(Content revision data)
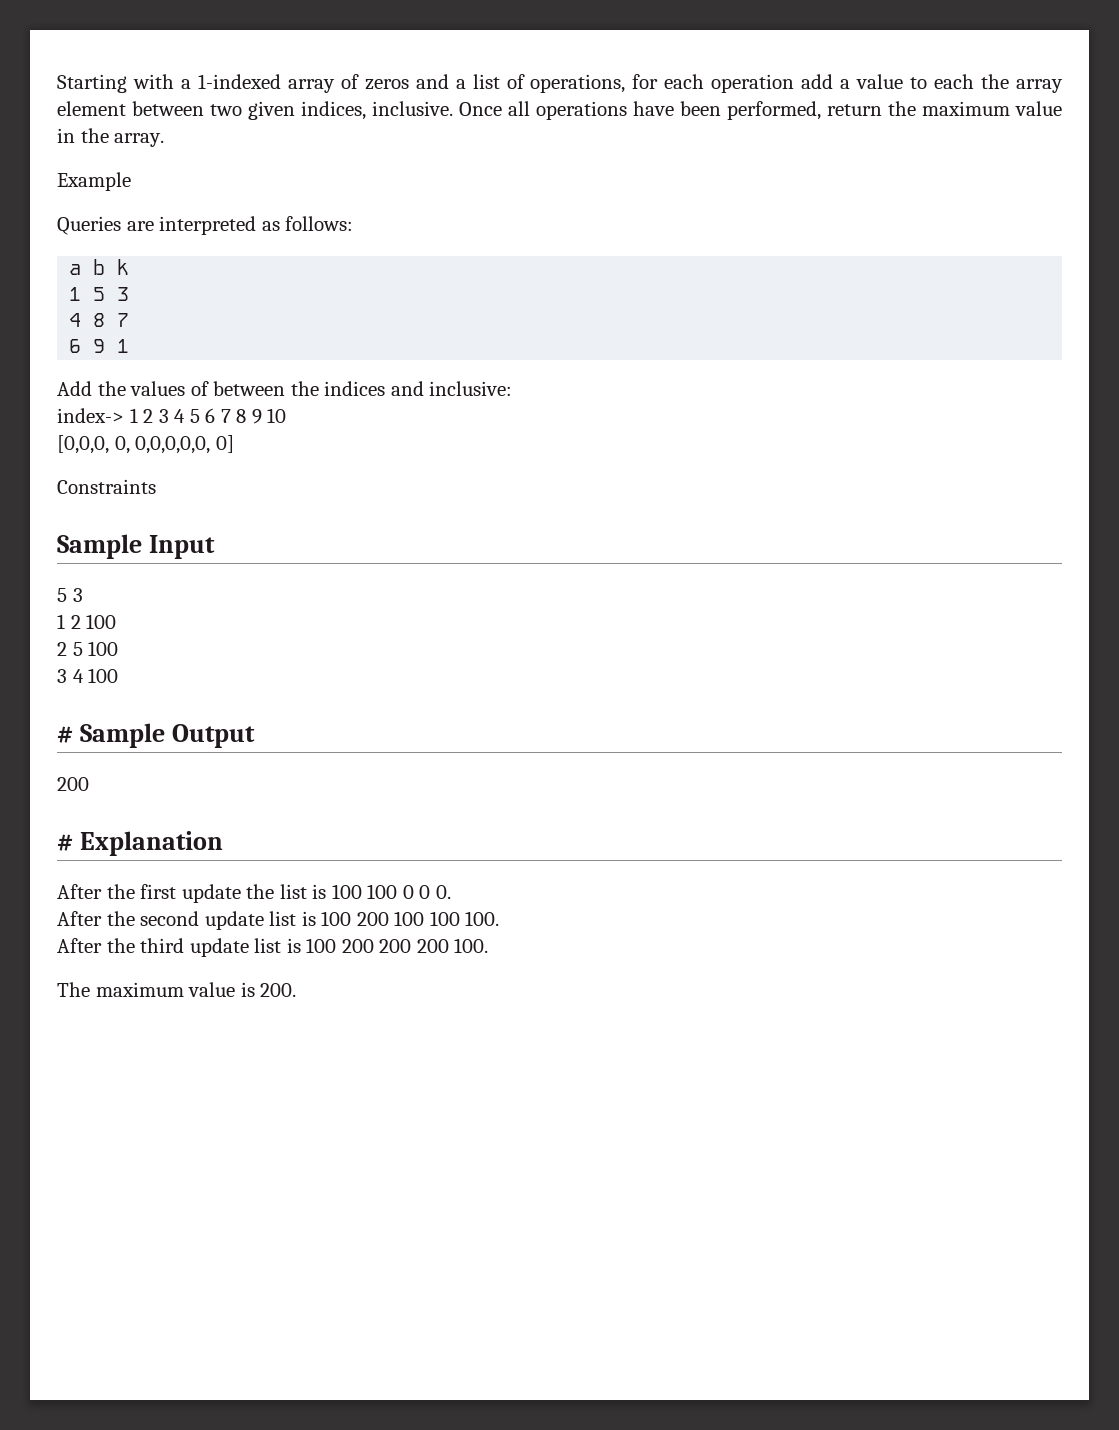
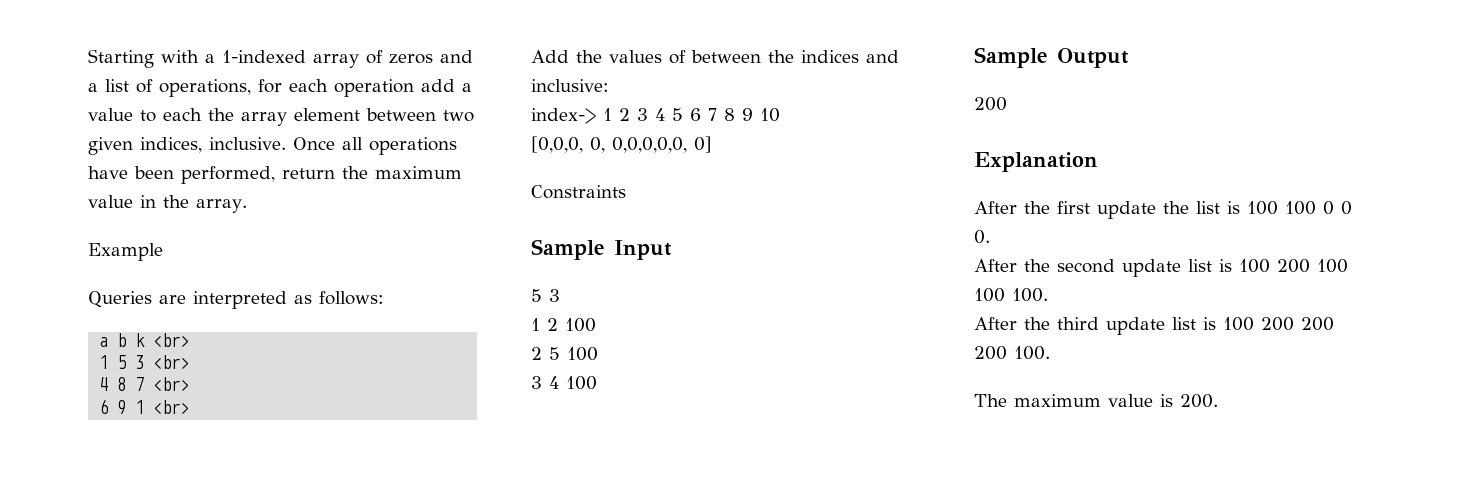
(130, 267) none -> [153,333,190,347] <br>
(130, 294) none -> [153,355,190,369] <br>
(130, 320) none -> [153,377,190,391] <br>
(130, 346) none -> [153,400,190,414] <br>
[57,726,73,743] # -> (597, 383) none
[57,834,73,851] # -> (1007, 104) none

▶ **What to work on**
Taking the line with "(130, 294) none -> [153,355,190,369] <br>" as the start and the last line of the data above as the end, write out those two lines and every line between them exactly, and only those.

▶ **Answer box**
(130, 294) none -> [153,355,190,369] <br>
(130, 320) none -> [153,377,190,391] <br>
(130, 346) none -> [153,400,190,414] <br>
[57,726,73,743] # -> (597, 383) none
[57,834,73,851] # -> (1007, 104) none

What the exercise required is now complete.